Web interface edit records
++++++++++
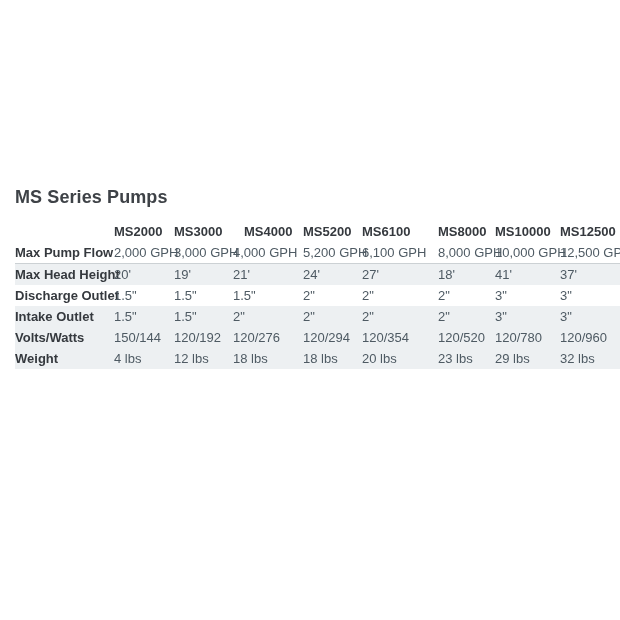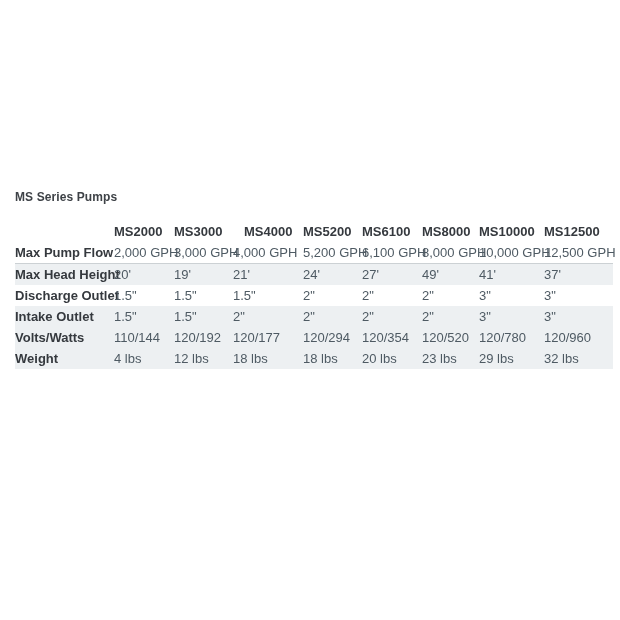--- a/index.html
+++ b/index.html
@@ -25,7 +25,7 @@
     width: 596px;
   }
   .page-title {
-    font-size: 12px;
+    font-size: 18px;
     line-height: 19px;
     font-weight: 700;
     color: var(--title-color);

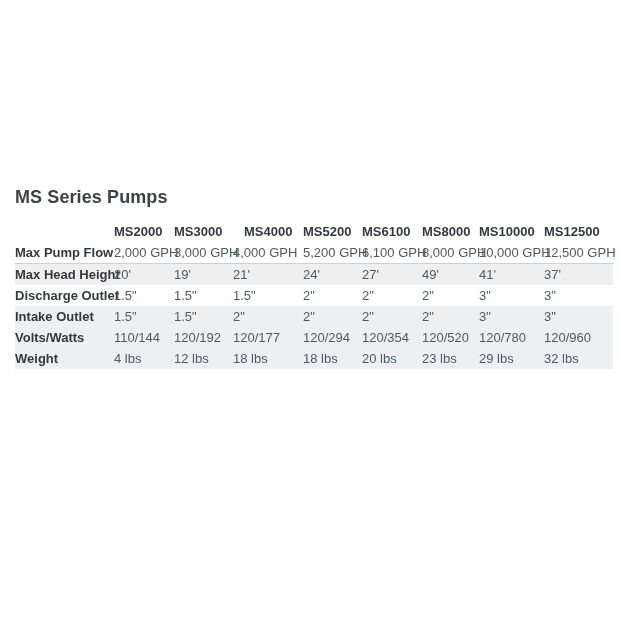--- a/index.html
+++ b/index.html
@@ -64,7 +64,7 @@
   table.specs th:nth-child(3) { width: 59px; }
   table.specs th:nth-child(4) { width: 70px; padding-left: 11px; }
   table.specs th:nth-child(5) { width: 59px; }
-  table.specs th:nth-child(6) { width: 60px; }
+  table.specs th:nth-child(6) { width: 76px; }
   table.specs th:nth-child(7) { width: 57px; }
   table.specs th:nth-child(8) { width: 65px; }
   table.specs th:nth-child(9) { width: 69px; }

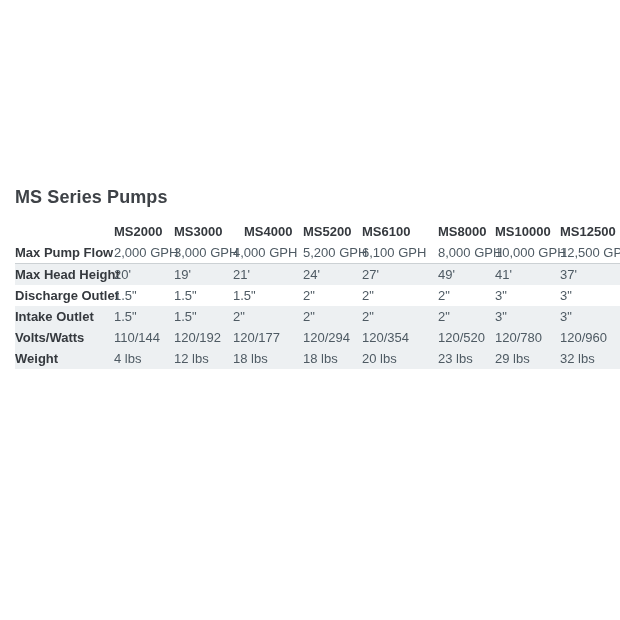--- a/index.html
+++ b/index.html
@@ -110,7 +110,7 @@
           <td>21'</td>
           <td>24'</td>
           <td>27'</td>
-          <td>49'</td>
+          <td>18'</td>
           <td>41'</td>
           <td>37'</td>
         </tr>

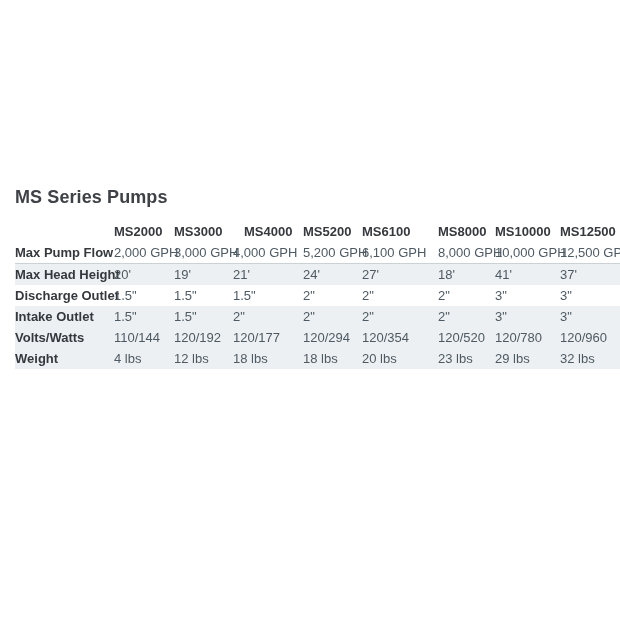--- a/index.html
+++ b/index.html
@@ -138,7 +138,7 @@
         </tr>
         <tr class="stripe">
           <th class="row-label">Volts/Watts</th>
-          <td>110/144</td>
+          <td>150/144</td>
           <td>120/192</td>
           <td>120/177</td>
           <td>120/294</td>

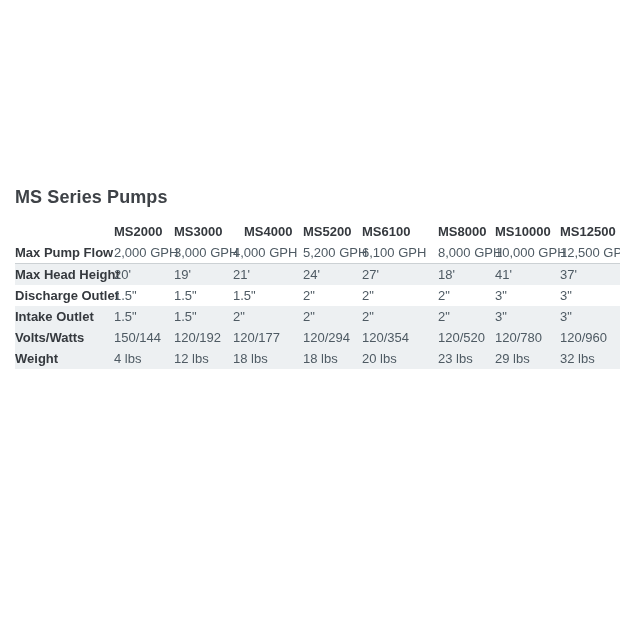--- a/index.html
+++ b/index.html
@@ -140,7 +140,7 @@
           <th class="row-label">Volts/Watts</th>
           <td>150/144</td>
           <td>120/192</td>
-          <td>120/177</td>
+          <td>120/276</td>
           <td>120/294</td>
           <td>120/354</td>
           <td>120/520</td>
++++++++++
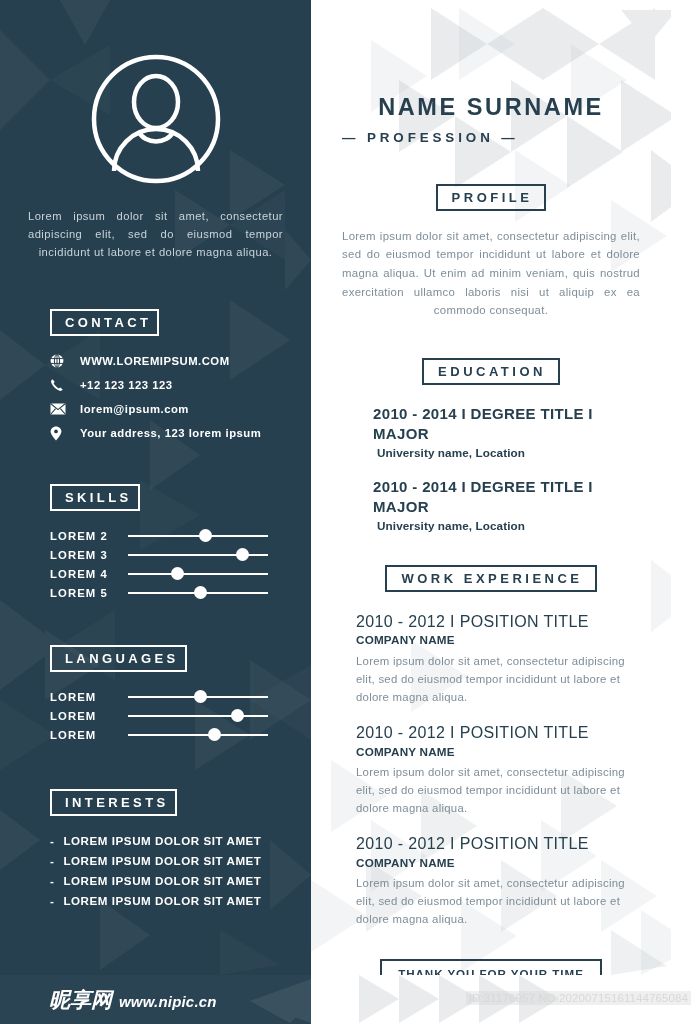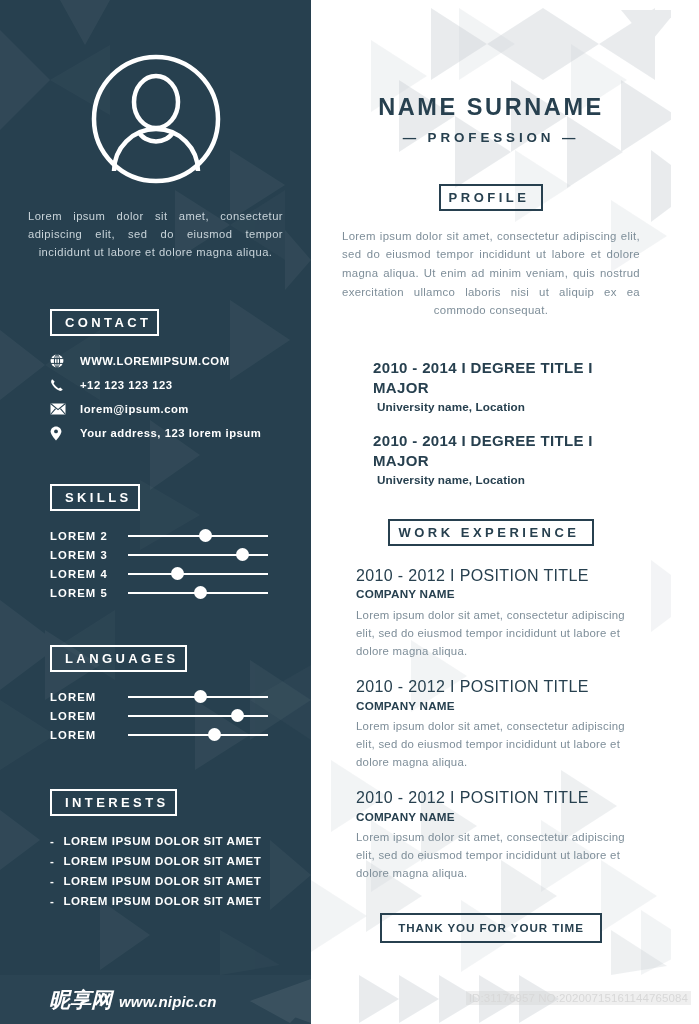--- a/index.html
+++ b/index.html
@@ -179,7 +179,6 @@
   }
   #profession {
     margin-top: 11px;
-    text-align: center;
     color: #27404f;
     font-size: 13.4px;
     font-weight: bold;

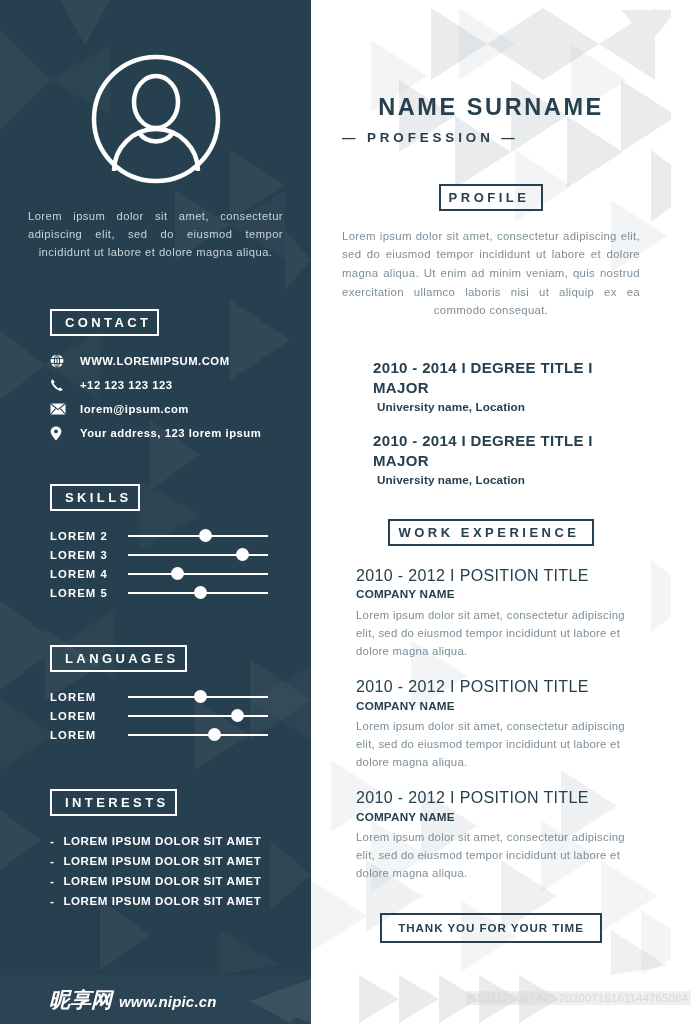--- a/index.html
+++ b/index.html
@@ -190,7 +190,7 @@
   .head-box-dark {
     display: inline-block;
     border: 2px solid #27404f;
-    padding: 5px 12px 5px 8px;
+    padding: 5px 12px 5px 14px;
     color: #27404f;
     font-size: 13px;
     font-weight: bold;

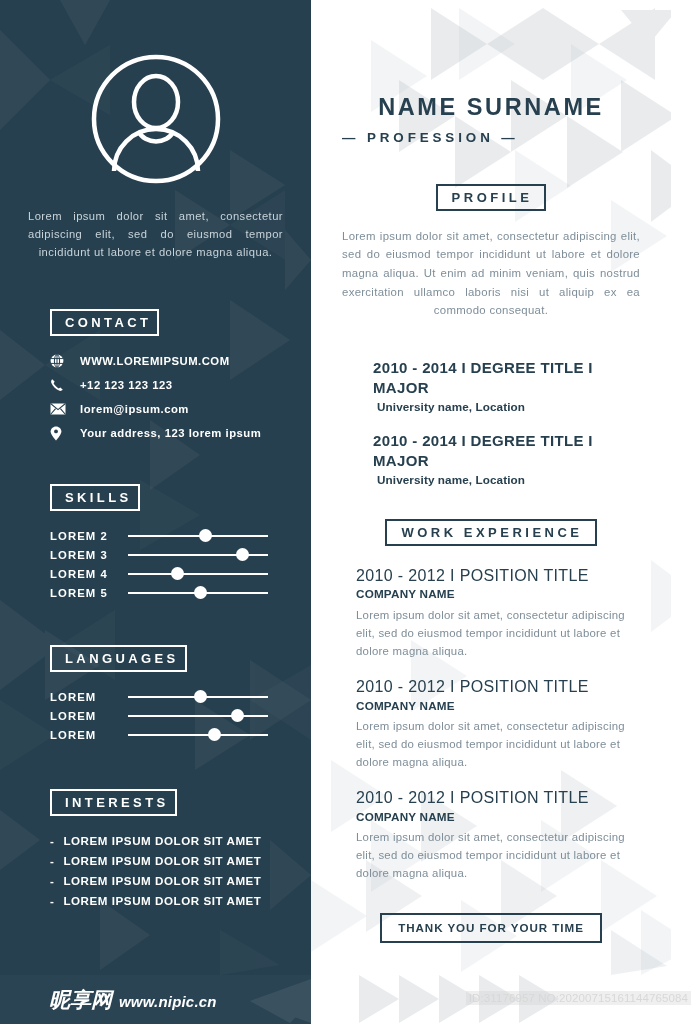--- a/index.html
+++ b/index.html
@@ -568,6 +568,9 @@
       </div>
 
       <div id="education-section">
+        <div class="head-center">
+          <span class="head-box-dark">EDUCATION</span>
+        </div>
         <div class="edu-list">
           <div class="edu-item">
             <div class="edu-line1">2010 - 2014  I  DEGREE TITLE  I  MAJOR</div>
++++++++++
=== Work order ===
The task calls for all lines in the entries that hold "width".

=== Answer area ===
     width: 596px;
   table.specs th:nth-child(3) { width: 59px; }
   table.specs th:nth-child(4) { width: 70px; padding-left: 11px; }
   table.specs th:nth-child(5) { width: 59px; }
-  table.specs th:nth-child(6) { width: 60px; }
+  table.specs th:nth-child(6) { width: 76px; }
   table.specs th:nth-child(7) { width: 57px; }
   table.specs th:nth-child(8) { width: 65px; }
   table.specs th:nth-child(9) { width: 69px; }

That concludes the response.